West Corporation Reports Third Quarter 2006 Results
OMAHA, Neb., Oct 16, 2006 /PRNewswire-FirstCall via COMTEX News Network/ -- West Corporation (Nasdaq: WSTC), a leading provider of outsourced communication solutions, today announced its third quarter 2006 results.
Financial Summary (unaudited) (In millions, except per share amounts and percentages) Three Months Ended Nine Months Ended September 30, September 30, Percent Percent 2006 2005 Change 2006 2005 Change Revenue $473.2 $389.8 21.4% $1,359.7 $1,119.2 21.5% Operating income $83.2 $68.7 21.2% $231.1 $193.8 19.2% Net income $42.9 $37.8 13.5% $121.7 $108.8 11.9% Earnings per share (basic) $0.61 $0.55 10.9% $1.73 $1.58 9.5% Earnings per share (diluted) $0.59 $0.53 11.3% $1.67 $1.53 9.2%
"We are pleased to report continued growth for the third quarter," said Thomas B. Barker, Chief Executive Officer of West Corporation. "Our organic growth continues to be in line with our expectations and the integrations of our recent acquisitions are progressing well."
Consolidated Operating Results
For the third quarter ended September 30, 2006, revenues were $473.2 million compared to $389.8 million for the same quarter last year, an increase of 21.4%. Revenue from acquired entities(1) accounted for $59.7 million of this increase. Operating income for the third quarter was $83.2 million, an increase of 21.2%, versus $68.7 million in the third quarter of 2005. Net income was $42.9 million, up 13.5% compared to $37.8 million in the same quarter last year. Diluted earnings per share were $0.59 versus $0.53 in the same period of 2005.
The company reported consolidated operating margin of 17.6% in the third quarter of 2006, the same as that of the comparable quarter last year.
Balance Sheet and Liquidity
At September 30, 2006, West Corporation had cash and cash equivalents totaling $26.3 million and working capital of $118.1 million. Net cash flows from operating activities were $71.7 million for the third quarter. Depreciation expense was $25.0 million for the quarter and amortization expense was $10.8 million for the quarter. Quarterly adjusted EBITDA(2) was $123.5 million. Interest expense was $12.6 million for the third quarter of 2006, an increase of $7.9 million over the third quarter of 2005 due to the debt incurred to fund the Intrado and Raindance acquisitions.
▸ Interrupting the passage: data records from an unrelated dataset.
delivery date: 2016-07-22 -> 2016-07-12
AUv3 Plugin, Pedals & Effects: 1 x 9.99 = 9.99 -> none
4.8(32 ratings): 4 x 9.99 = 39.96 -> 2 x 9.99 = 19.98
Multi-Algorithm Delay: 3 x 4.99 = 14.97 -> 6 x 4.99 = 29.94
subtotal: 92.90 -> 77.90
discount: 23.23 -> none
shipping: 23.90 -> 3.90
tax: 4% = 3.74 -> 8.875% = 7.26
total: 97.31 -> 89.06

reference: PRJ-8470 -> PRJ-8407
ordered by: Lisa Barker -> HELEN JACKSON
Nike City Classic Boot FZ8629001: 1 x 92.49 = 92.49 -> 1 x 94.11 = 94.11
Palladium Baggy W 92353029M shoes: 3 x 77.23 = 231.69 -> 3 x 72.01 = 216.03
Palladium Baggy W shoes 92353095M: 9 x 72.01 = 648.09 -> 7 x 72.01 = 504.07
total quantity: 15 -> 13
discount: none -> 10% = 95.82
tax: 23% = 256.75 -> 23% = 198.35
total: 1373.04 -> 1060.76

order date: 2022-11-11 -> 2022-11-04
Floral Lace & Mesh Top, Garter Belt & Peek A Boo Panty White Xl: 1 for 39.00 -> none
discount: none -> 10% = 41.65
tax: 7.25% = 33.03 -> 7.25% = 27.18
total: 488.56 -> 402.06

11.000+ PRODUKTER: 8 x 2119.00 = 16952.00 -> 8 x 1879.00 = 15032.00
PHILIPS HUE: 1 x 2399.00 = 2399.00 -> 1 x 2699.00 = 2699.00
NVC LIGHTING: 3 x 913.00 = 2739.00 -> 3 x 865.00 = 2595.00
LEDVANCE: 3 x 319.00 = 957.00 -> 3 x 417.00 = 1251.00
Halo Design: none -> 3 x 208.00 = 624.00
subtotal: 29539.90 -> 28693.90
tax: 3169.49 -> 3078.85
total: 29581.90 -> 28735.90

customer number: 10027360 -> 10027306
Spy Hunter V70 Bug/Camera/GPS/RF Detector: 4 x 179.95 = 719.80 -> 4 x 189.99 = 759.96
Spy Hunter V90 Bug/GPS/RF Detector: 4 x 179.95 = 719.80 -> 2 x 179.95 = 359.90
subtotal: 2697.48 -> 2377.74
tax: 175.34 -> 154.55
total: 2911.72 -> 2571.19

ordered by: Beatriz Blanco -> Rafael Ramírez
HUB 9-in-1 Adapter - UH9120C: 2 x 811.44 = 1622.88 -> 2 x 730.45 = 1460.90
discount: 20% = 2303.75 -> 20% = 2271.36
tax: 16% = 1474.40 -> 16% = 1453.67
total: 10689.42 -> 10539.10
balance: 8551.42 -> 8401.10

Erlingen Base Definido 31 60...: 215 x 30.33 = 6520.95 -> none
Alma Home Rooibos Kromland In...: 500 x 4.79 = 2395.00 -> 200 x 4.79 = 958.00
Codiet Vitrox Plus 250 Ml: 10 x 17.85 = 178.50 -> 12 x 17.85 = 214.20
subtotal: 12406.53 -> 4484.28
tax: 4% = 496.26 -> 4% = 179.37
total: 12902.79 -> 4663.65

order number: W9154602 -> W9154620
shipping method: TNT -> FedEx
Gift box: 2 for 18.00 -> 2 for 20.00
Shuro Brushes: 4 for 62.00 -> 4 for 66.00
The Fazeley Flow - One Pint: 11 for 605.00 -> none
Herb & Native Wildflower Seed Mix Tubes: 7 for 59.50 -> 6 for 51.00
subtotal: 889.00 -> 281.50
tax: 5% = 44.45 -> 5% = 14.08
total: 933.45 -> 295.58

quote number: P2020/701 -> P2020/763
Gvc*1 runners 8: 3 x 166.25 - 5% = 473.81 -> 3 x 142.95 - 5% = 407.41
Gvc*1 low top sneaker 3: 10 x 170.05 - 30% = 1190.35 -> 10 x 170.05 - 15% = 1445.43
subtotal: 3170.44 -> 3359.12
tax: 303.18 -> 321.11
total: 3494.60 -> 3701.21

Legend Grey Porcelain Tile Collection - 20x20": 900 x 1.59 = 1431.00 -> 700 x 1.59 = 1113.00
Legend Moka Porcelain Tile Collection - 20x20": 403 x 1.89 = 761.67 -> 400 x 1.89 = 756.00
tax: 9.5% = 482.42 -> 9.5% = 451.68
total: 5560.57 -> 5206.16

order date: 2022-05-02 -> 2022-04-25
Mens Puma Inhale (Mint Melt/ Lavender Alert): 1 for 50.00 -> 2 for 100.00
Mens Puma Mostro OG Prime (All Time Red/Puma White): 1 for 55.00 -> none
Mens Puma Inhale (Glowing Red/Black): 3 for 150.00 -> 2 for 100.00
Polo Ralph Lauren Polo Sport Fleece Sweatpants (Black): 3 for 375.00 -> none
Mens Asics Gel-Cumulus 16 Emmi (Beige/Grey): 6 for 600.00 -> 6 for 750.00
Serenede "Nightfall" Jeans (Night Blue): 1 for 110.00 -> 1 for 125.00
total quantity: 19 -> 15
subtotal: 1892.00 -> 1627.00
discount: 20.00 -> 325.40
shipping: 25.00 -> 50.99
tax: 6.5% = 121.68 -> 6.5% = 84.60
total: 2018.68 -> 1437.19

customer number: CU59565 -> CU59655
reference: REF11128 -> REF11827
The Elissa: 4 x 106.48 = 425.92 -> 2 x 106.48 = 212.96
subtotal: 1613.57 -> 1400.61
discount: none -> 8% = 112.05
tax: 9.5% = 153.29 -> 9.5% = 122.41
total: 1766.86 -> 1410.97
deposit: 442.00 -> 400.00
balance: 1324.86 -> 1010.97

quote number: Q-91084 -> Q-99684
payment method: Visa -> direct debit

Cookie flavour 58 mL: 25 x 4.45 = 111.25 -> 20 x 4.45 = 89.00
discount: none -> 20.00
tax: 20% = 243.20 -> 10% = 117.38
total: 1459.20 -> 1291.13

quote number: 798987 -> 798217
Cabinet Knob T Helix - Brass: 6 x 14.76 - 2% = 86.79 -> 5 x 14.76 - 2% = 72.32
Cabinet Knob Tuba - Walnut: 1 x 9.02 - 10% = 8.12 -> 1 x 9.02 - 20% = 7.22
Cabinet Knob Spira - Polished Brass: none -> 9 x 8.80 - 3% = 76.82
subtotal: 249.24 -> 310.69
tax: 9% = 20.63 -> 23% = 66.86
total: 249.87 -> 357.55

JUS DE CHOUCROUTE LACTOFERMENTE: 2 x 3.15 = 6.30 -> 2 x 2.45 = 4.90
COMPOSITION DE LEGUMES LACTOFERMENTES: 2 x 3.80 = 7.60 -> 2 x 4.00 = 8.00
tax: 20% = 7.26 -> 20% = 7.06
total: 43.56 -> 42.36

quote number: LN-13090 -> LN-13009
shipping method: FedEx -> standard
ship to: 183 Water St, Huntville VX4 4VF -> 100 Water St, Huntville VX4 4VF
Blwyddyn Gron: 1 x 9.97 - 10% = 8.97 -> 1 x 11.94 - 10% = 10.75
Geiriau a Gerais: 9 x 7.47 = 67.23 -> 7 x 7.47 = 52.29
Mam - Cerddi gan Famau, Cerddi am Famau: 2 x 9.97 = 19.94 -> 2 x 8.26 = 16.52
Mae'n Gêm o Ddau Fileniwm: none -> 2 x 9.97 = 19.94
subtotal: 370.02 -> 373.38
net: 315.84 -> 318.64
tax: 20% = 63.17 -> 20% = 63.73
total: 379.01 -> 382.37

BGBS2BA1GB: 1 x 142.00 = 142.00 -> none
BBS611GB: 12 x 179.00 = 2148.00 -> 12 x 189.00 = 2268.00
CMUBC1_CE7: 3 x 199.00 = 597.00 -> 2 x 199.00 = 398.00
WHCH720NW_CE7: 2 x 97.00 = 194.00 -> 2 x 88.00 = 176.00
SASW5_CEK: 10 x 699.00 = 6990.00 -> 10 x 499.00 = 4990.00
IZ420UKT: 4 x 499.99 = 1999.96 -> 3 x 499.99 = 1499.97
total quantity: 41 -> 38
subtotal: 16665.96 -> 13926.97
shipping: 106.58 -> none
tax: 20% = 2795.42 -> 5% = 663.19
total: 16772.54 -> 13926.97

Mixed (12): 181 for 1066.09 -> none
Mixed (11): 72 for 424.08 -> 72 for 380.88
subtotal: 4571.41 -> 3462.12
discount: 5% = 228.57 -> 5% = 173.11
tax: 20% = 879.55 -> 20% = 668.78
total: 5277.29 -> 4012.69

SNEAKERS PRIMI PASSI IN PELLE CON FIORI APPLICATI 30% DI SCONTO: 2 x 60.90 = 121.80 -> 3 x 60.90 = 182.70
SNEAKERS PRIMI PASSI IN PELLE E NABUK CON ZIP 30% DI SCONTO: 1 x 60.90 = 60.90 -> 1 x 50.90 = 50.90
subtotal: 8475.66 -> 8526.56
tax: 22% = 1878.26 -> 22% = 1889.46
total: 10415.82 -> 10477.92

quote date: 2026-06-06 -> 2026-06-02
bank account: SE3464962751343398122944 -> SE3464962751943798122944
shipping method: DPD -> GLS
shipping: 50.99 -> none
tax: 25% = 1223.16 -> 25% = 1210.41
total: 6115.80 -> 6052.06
At September 30, 2006, borrowings under the revolving credit facility totaled $665.0 million. The effective variable interest rate on the credit facility for the three months ended September 30, 2006 was approximately 6.2 percent.
"During the quarter, we invested $17.2 million in capital expenditures for equipment and infrastructure and to expand facilities domestically," stated Paul Mendlik, Chief Financial Officer of West Corporation, "Additionally, we purchased a building for $30.5 million which had previously been subject to a synthetic lease. We added approximately 150 workstations during the quarter, bringing our overall capacity to approximately 20,200 workstations."
On May 31, 2006, West Corporation entered into a definitive agreement to recapitalize the Company in a transaction sponsored by an investor group led by Thomas H. Lee Partners and Quadrangle Group LLC.
Definitive proxy materials were filed with the SEC on September 19, 2006. The transaction is currently expected to close in the fourth quarter of 2006 and is subject to customary closing conditions including the approval of West Corporation's stockholders. The stockholders of West will vote on the recapitalization at a special meeting to be held on October 23, 2006.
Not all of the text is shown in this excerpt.